Not only had Harriet read it, she had written it, anonymously, after they’d returned from the dinosaur hunt.

“All it means is that you’ve got another well-wisher. Isn’t it good that you have someone important on your side, even if you don’t know who they are?”

Bertrand let out a sigh and buried his hand in his thick, black hair, making even more of a mess of it. Harriet resisted the urge to pat it back down.

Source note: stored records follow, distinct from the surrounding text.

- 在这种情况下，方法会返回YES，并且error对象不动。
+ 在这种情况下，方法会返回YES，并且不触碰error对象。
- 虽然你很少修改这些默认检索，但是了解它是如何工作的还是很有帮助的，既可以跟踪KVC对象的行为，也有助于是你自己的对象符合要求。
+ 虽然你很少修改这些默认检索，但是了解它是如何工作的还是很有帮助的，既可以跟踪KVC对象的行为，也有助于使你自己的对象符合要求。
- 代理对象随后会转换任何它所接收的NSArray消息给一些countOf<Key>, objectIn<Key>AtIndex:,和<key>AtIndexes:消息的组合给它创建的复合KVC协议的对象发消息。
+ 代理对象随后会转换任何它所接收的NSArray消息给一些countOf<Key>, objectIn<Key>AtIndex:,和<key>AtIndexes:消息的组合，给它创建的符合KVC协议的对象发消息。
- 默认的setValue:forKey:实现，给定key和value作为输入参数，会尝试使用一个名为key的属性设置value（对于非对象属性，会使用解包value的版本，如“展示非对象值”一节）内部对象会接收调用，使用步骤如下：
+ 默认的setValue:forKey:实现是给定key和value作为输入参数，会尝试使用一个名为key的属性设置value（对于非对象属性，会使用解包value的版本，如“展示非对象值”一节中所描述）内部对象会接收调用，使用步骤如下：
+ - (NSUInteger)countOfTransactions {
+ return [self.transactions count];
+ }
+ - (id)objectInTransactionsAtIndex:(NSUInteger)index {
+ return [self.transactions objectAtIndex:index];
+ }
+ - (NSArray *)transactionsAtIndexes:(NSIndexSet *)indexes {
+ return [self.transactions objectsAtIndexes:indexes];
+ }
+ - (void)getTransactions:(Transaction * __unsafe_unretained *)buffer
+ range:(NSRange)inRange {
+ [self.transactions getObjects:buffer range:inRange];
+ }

“I suppose,” Bertrand said. Then he brightened. Bertrand could never stay miserable for long. “Why don’t we take a poke around? I’ve never been anywhere like this before, and I dare say you haven’t either, even with that Lady Felchester of yours.”

They found a large drawing room with a steel-framed window looking out through the dim water to the silhouettes of the ruins. The glass was no thicker than Harriet’s knuckle. It’s safe. It has to be. The secret to this glass had been discovered among the artifacts of a dragon tomb, and she knew it was strong enough. Even so, it didn’t feel like it should support the pressure of so much water. A shoal of spiral-fish whirled past just outside, sliding through the water like glittering drill bits.

“I’m going to see if I can get us some tea,” Bertrand announced. “And, you know, some cakes or something.”

Harriet waved him off, entranced by the spectacle through the window. This was what she’d always dreamed of, seeing the wonders of Mars.

Light grew within one of the collapsed domes twenty or thirty feet beyond the window. At first Harriet thought it was a passing submersible or perhaps a strange sea creature, but then she saw a train of photon emission globes appear through a break in the wall to glide through the water toward the next set of ruins.